Smart contracts are set to open a new paradigm in the world of contracting and asset servicing, says James Belding, Co-Founder & CEO of Tokenized. Tokenized is an award-winning all-in-one tokenisation solution for institutions, government agencies, enterprises, and individuals.
A smart contract utilises a software agent to interpret and enforce certain terms and conditions, as well as automate administrative tasks such as managing transfer requests and updating ownership registries, as well as enforcing rights and managing governance proceedings. This approach results in significant efficiency gains, and a better user experience, across the lifecycle of the contract.
Speaking at the recent Unbounded Capital Summit held in New York, Belding took the stance that tokens are largely overhyped – a bold move for a company called Tokenized.
‘I think it is really important to drill down into what the value proposition is. What is the business value, how are people going to benefit from this, and why is this going to persist into the future?’
‘Most of what is ascribed to tokens today is not correct. It has been caught up in mania, misnomers, misunderstandardings and poorly conceived concepts. However, I think the big value proposition is in smart contracts,’ he said.
Tokens are a tool
Belding said that tokens are ultimately just a subset of smart contracts and a tool that can be used to denote who owns what. By comparison, Belding said that smart contracts can unlock a 10X improvement in contracting in the private markets.

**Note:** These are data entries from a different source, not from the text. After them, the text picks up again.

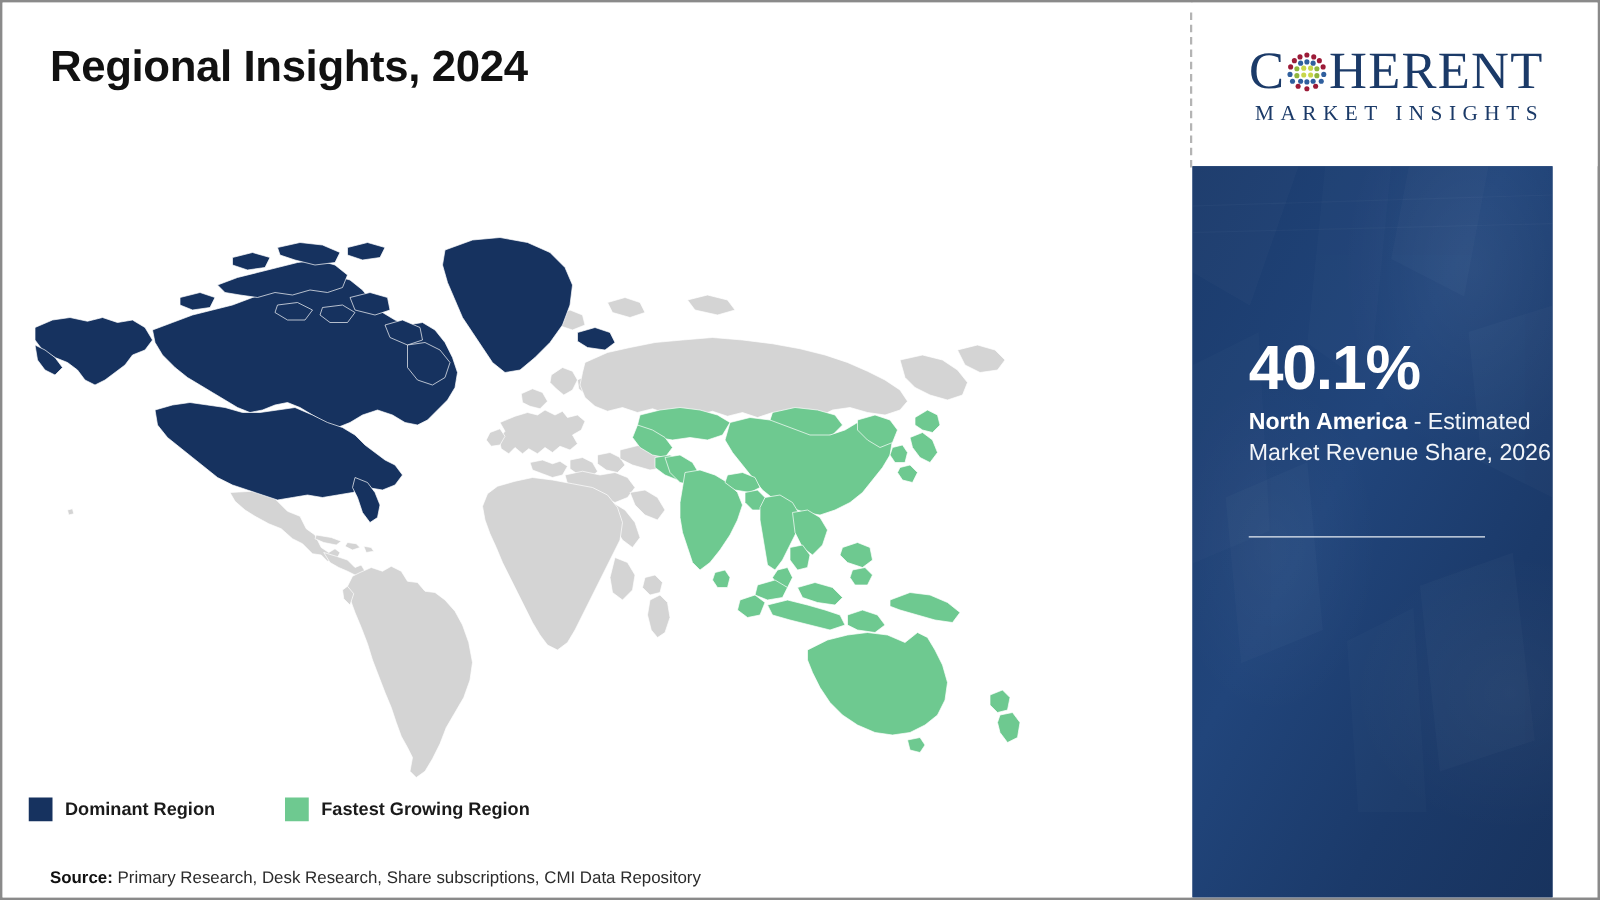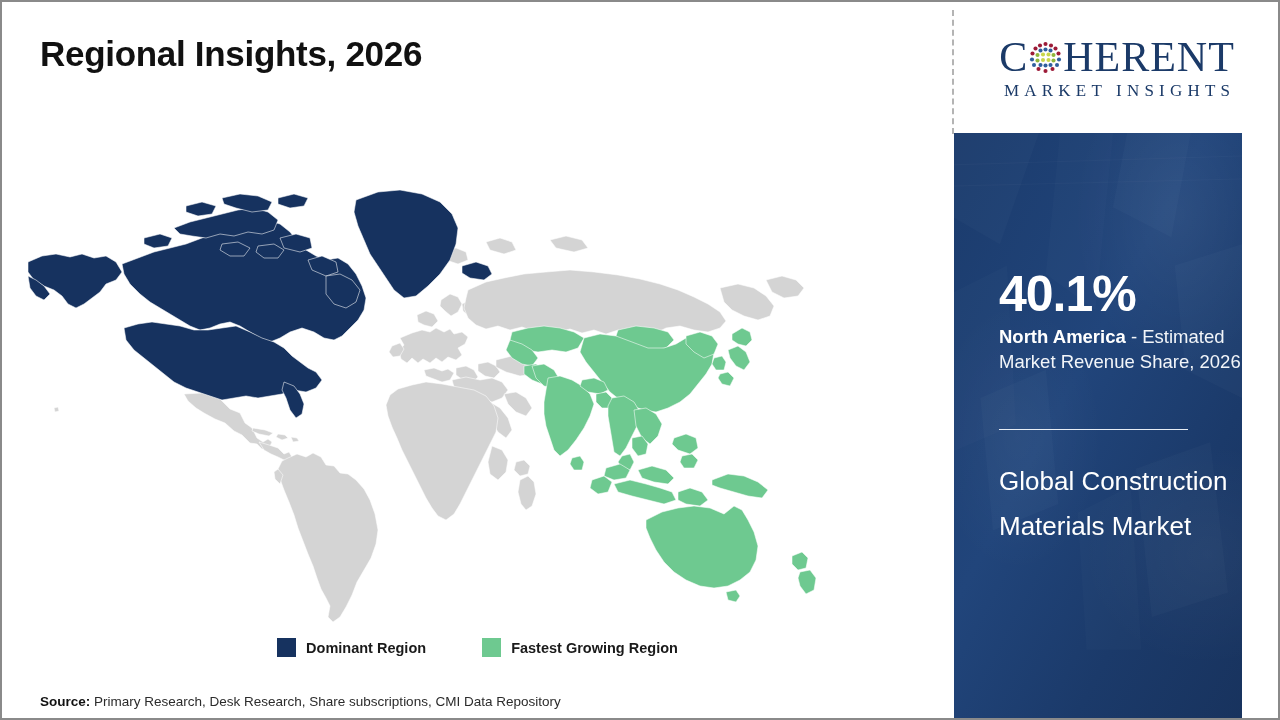--- a/index.html
+++ b/index.html
@@ -151,7 +151,7 @@
 
   <div id="left-panel">
 
-    <div id="page-title">Regional Insights, 2026</div>
+    <div id="page-title">Regional Insights, 2024</div>
 
 
     <div id="map-wrap">

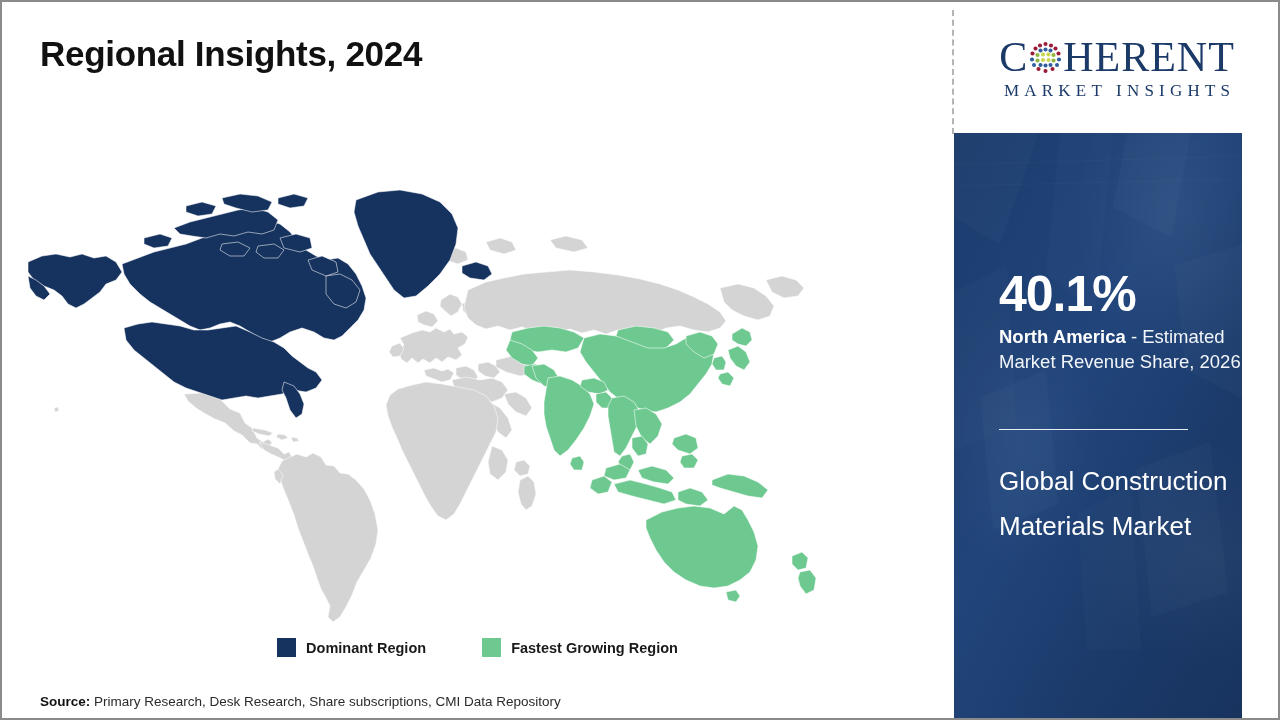--- a/index.html
+++ b/index.html
@@ -364,7 +364,6 @@
       <div id="stat-percent">40.1%</div>
       <div id="stat-caption"><span class="stat-region">North America</span><span> - Estimated Market Revenue Share, 2026</span></div>
       <div id="stat-divider"></div>
-      <div id="market-name">Global Construction Materials Market</div>
     </div>
   </div>
 </div>

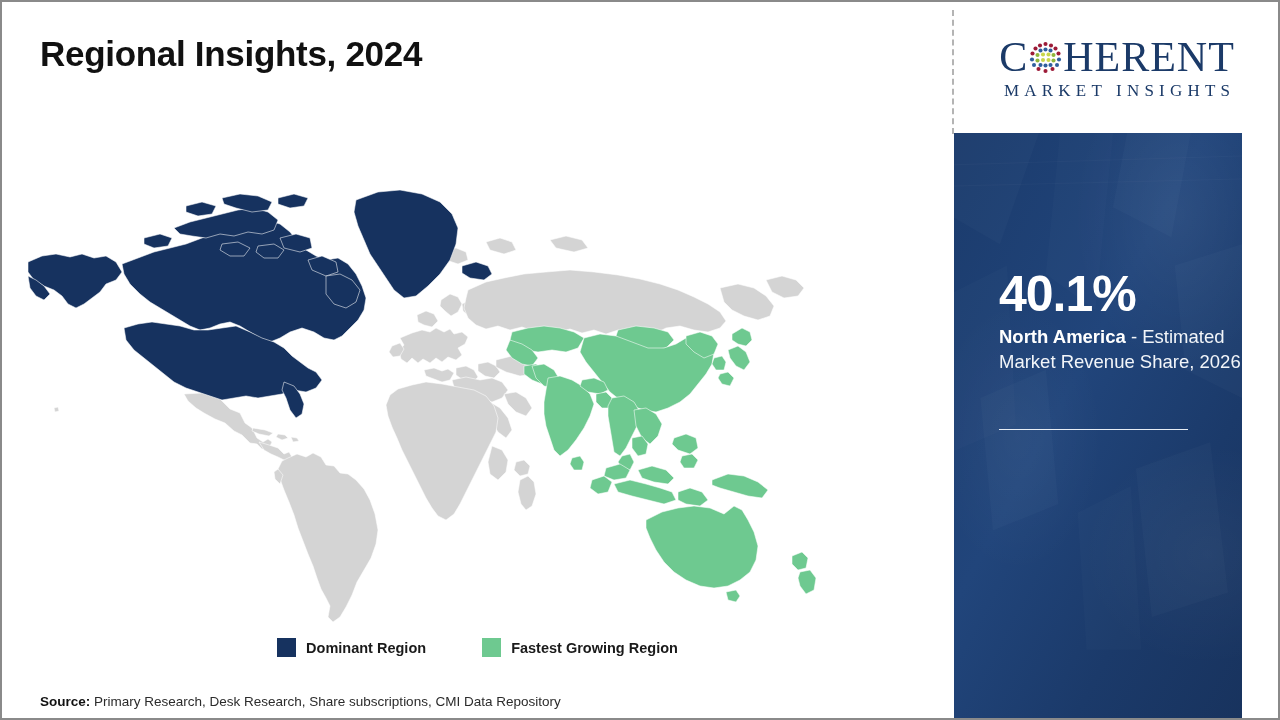--- a/index.html
+++ b/index.html
@@ -52,8 +52,9 @@
   #legend {
     position:absolute; left:0; top:636px;
     width:951px;
-    display:flex; justify-content:center; align-items:center;
+    display:flex; align-items:center;
     gap:56px;
+    padding-left:21px;
   }
   .legend-item { display:flex; align-items:center; gap:10px; }
   .legend-swatch { width:19px; height:19px; display:block; }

‘Smart contracts are the digital transformation of contracts such as legal agreements, clauses and the like. There is also a codification element so that you can structure and standardise around certain concepts.’
‘This leads to quicker contracting, less risk when contracting, and easier and more novel insights that weren’t possible before. The target market here is really the private market.’
Digital contracts in public vs private markets
While the public market has seen digitised contracts for some time, Belding noted that private equity markets have the most to gain from a shift to smart contracts.
He added that contracting within these markets is poorly digitised – leading to a costly, complicated and slow process. These inefficiencies hinder capital formation, asset services and secondary market liquidity.
Tokenized aims to address this through its smart contracting platform that utilises blockchain technology to vastly improve record keeping in financial markets. Belding noted that this platform uses the BSV blockchain as a base layer for all recordkeeping.
“So all the records of consequence, including contract details, terms and conditions, governance, administration and amendments are all stored on the Bitcoin ledger through its timestamping functionality.
‘This means you get no political risk at the data layer, there is no jurisdictional risk, and there is no organisational risk,’ he said.
The ultimate goal is to improve customer experience
Belding said that the paradigm shift to smart contracting will really be felt and seen at the user experience level. He noted that across government organisations, multi-billion dollar companies and other large institutions, drafting and preparing contracts is still ultimately done in Microsoft Word, Excel Spreadsheets and a handful of other software applications.
By comparison, Tokenized aims to take all of these applications and consolidate them into a single platform where every piece of data has a single source of truth – a true 10X solution. This not only offers far greater efficiency but gives users access to tools far beyond just a single application, he said.
Some of the other benefits offered by Tokenized include:
- A desktop and mobile app;
- A ‘no-code’ smart contract engine;
- The ability to have a fully legal agreement encoded into a smart contract;
- Atomic swaps: Allowing for near-perfect P2P trades.
Belding also highlighted some of the more novel use cases for the platform outside of the more traditional business contracts, including patent licences and royalty payments.